Dans un communiqué publié vendredi, l’Administration de l’aéroport international d’Halifax a expliqué qu’elle faisait cette demande par mesure de précaution, afin de réduire les risques de défaillance au cas où ses revenus seraient inférieurs aux prévisions cette année et les années suivantes.

La chute des voyages aériens pendant la pandémie de COVID-19 a durement frappé les aéroports du Canada, les forçant à mettre à pied du personnel et à réduire considérablement les autres coûts.

Air Canada a indiqué cette semaine qu’elle annulait ou suspendait temporairement plusieurs liaisons au Canada atlantique.

Le gouvernement fédéral a annoncé certaines mesures en appui aux aéroports, incluant pour les loyers et le financement des investissements en immobilisations, mais les lignes aériennes attendent toujours un plan d’aide ciblé de la part d’Ottawa.

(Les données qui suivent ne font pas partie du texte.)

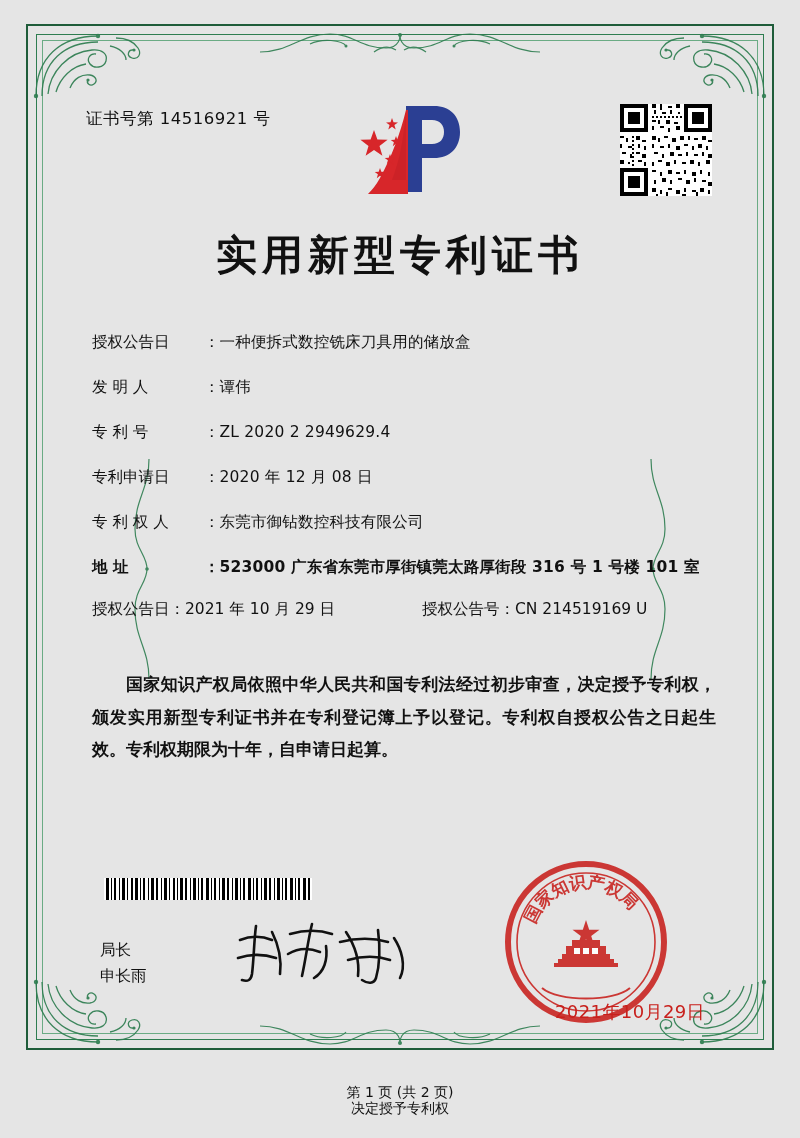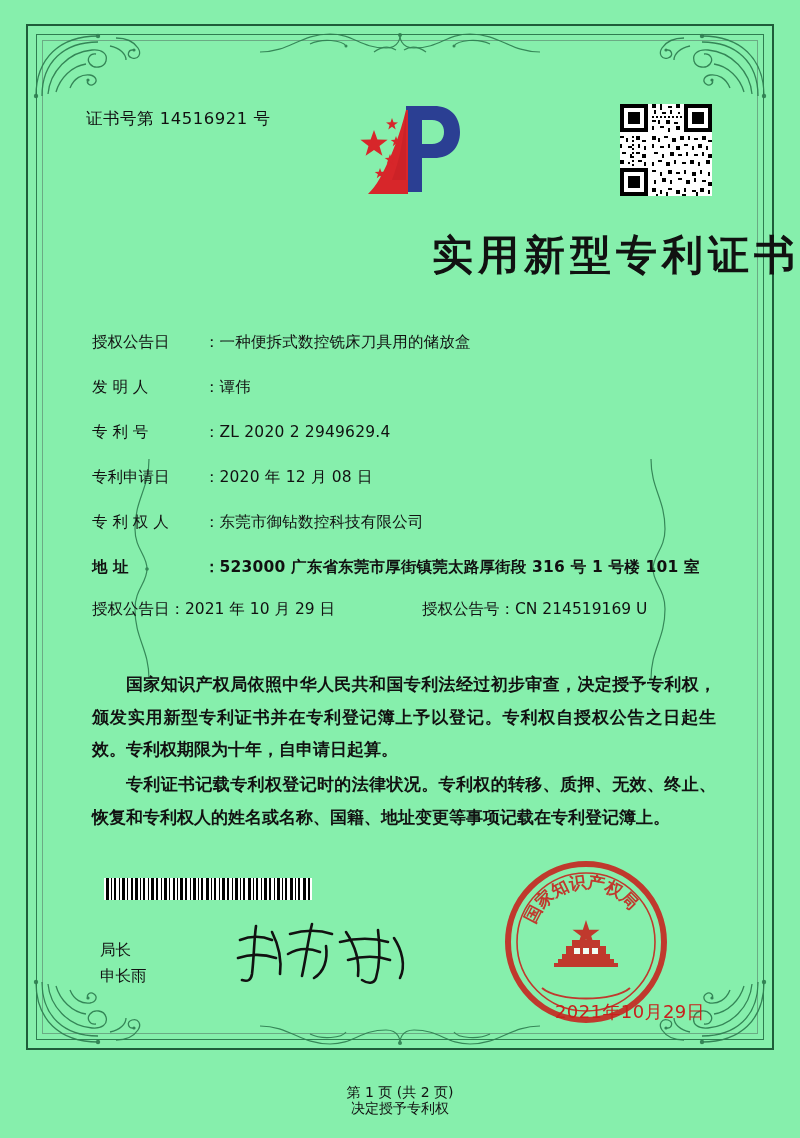--- a/index.html
+++ b/index.html
@@ -21,7 +21,7 @@
     position: absolute;
     left: 0; top: 0;
     width: 800px; height: 1138px;
-    background: #86efac;
+    background: #e5e5e5;
   }
 
   .frame-outer {

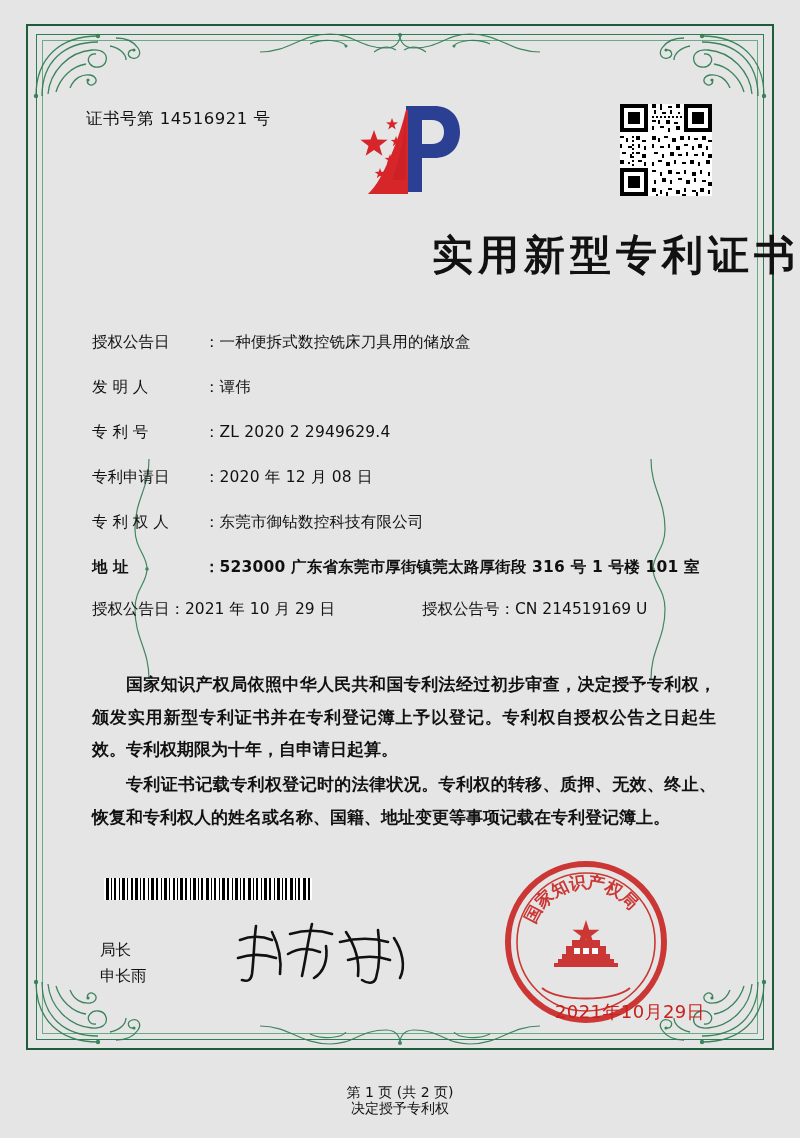--- a/index.html
+++ b/index.html
@@ -96,7 +96,7 @@
   .cert-title {
     position: absolute;
     left: 0; right: 0; top: 228px;
-    text-align: right;
+    text-align: center;
     font-size: 41px;
     font-weight: 700;
     letter-spacing: 5px;

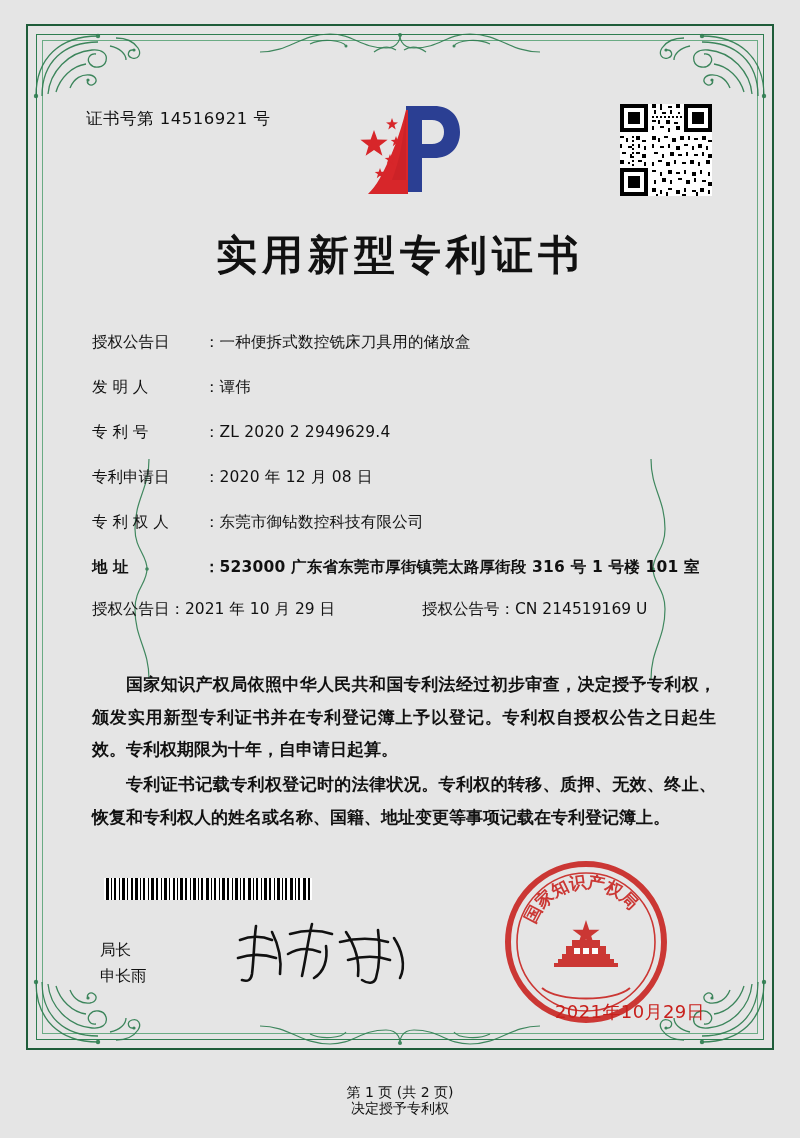--- a/index.html
+++ b/index.html
@@ -469,7 +469,6 @@
 
   <div class="paras">
     <p>国家知识产权局依照中华人民共和国专利法经过初步审查，决定授予专利权，颁发实用新型专利证书并在专利登记簿上予以登记。专利权自授权公告之日起生效。专利权期限为十年，自申请日起算。</p>
-    <p>专利证书记载专利权登记时的法律状况。专利权的转移、质押、无效、终止、恢复和专利权人的姓名或名称、国籍、地址变更等事项记载在专利登记簿上。</p>
   </div>
 
   <div class="barcode">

Le Conseil des aéroports du Canada (CAC), un groupe de l’industrie, avait demandé une aide d’urgence au gouvernement pour aider les aéroports en difficulté.

L’organisation a indiqué la semaine dernière que l’aide, annoncée dans l’énoncé économique d’automne du gouvernement fédéral, était un bon point de départ, mais il continue de réclamer un programme de dépistage de la COVID-19 pour les aéroports, pour remplacer la quarantaine obligatoire de deux semaines imposée aux voyageurs internationaux.

En réponse aux plus récentes coupes de service annoncées par Air Canada, le président de l’Association des aéroports du Canada atlantique, Derrick Stanford, a fait valoir que l’industrie se retrouvait dans « le pire des cas » dans la région.

La demande de l’aéroport à ses créanciers comprend une dispense de ses obligations de vendre ou de louer l’un de ses actifs afin de respecter certaines conditions de leur accord.

L’aéroport demande aux créanciers d’approuver la demande avant la fin de l’année.